Doğru Din Anlayışının Temel İlkeleri
Dinimiz akıl ve mantığı kalple yoğuran bir dindir. Okumayı, öğrenmeyi, öğüt almayı, düşünmeyi, değer üretme ve aklı kullanmayı emreder. Bütün bu emirler insanın iradeli bir varlık olduğu, ilahi sorumluluğun temelinin ise irade özgürlüğüne dayandığı gerçeğine işaret eder. İnsanı değerli kılan; akıl yetisi ve özgür irade sahibi oluşudur. Yüce Allah’a karşı yaptıklarından sorumlu tutulacak olan insan, aklını devre dışı bırakarak iradesini geçersiz kılamaz. Allah’ın iradesine teslimiyet, insanların iradesine karşı bağımsızlık demektir. Hiçbirimiz, Müslüman olarak irademizi özgür bir şekilde kullanmaktan vazgeçemeyiz. Aklımızı, idrakimizi, vicdanımızı, din görüntüsü adı altında bozgunculuk tohumları ekenlere teslim edemeyiz. Güzel dinimizi alet ederek dünyayı elde etmeye çalışanlara ise asla fırsat veremeyiz.
İslam her türlü aşırılık ve gerilikten uzak her şeyde itidali/dengeyi ölçü alan bir dindir. Bu bağlamda, İslam’da mutlak itaat ancak Allah’a ve Peygamberinedir. Başka kimselere karşı itaat sadece Allah ve Resulünün emirlerine aykırı olmadığı ölçüde mümkündür. İslam bütün Müslümanlardan, aklı doğru bir şekilde kullanmayı, itaat gibi konularda da Kur’an ve sünnet ölçülerini rehber edinmeyi tavsiye eder. Hiç kimse başkalarının yaptıklarından sorumlu tutulamaz. Çünkü sorumluluk bireyseldir. Herkes İlahi huzurda yaptıklarından tek tek Yüce Allah’a hesap verecektir. Müslüman bu şuurla düşünür ve hareket eder.

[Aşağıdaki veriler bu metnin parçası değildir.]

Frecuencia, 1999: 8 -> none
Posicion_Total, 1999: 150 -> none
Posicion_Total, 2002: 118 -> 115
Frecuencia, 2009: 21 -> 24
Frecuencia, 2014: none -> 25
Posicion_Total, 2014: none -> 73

Müslüman çoğunluğun itikadına göre Peygamber Efendimizin dışında, hiçbir Müslümanın özel bir bilgi kaynağı yoktur. İslâmî gerçekler inanan-inanmayan herkese açıktır. Okuyan, inceleyen, soruşturan onları öğrenir. Kur’ân birçok âyetinde kendisinin apaçık bir kitap olduğunu, Hz. Muhammed’in hiçbir eksik bırakmaksızın kendisine vahyedileni insanlığa olduğu gibi tebliğ ettiğini, ümmetten bir şey gizlemiş olsaydı peygamberlik görevini tam olarak yerine getirmiş sayılmayacağını açıklamıştır.

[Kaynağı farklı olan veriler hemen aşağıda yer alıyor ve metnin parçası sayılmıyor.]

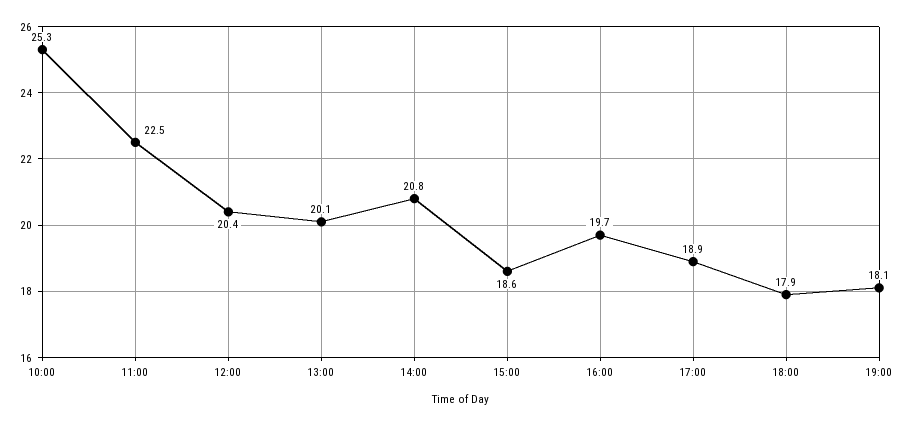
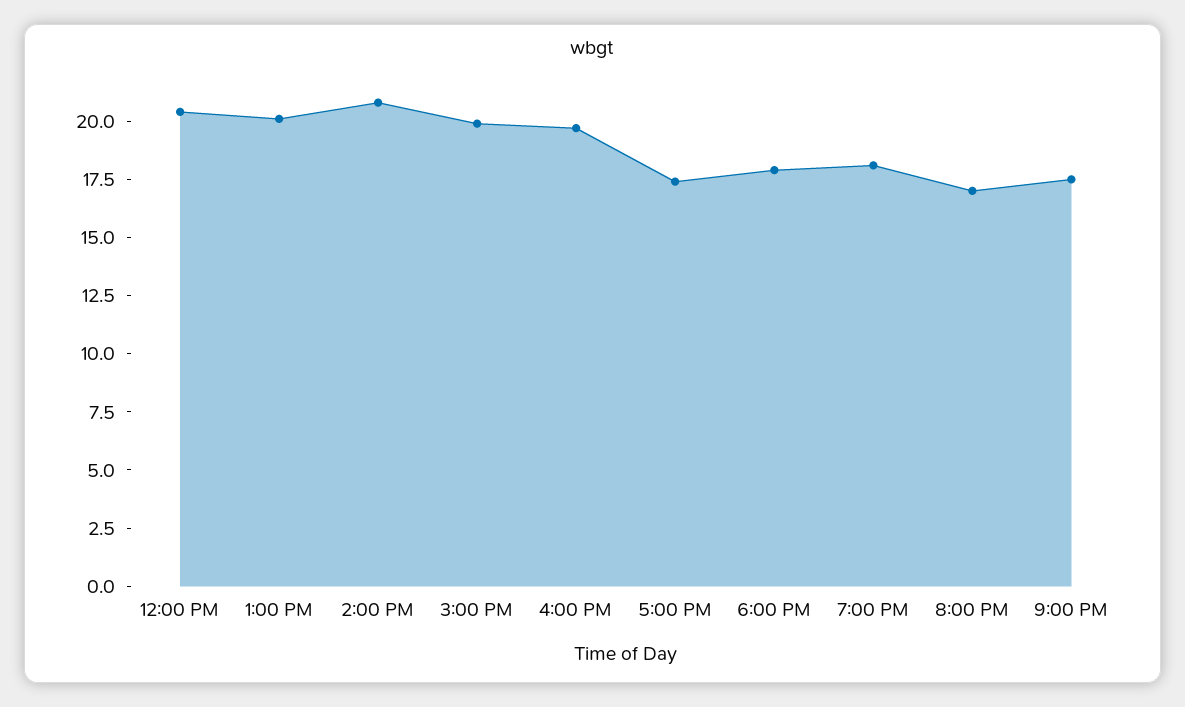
10:00: 25.3 -> none
11:00: 22.5 -> none
15:00: 18.6 -> 20
17:00: 18.9 -> 17.5
8:00 PM: none -> 17
9:00 PM: none -> 17.5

Öte yandan İslam, dünyaya açık bir din olup gizem taşımaz. Hurafeye de geçit vermez. Bu anlamda her Müslüman yaşadığı toplumda doğru bir şekilde Müslümanlık örneğini göstermekle yükümlüdür. Bunun adı, toplum içinde yaşamak suretiyle karşılıklı güvene dayalı temsil Müslümanlığını görünür kılmaktır. İşte İslam kul hakkını öne çıkaran, alın terine, insanın yaşama hakkına büyük değer veren, mahremiyete saygı duyan bir din iken, hesabı-kitabı unutan nice insanlar hem kendine ve hem de dine ve diyanete büyük zarar vermektedirler.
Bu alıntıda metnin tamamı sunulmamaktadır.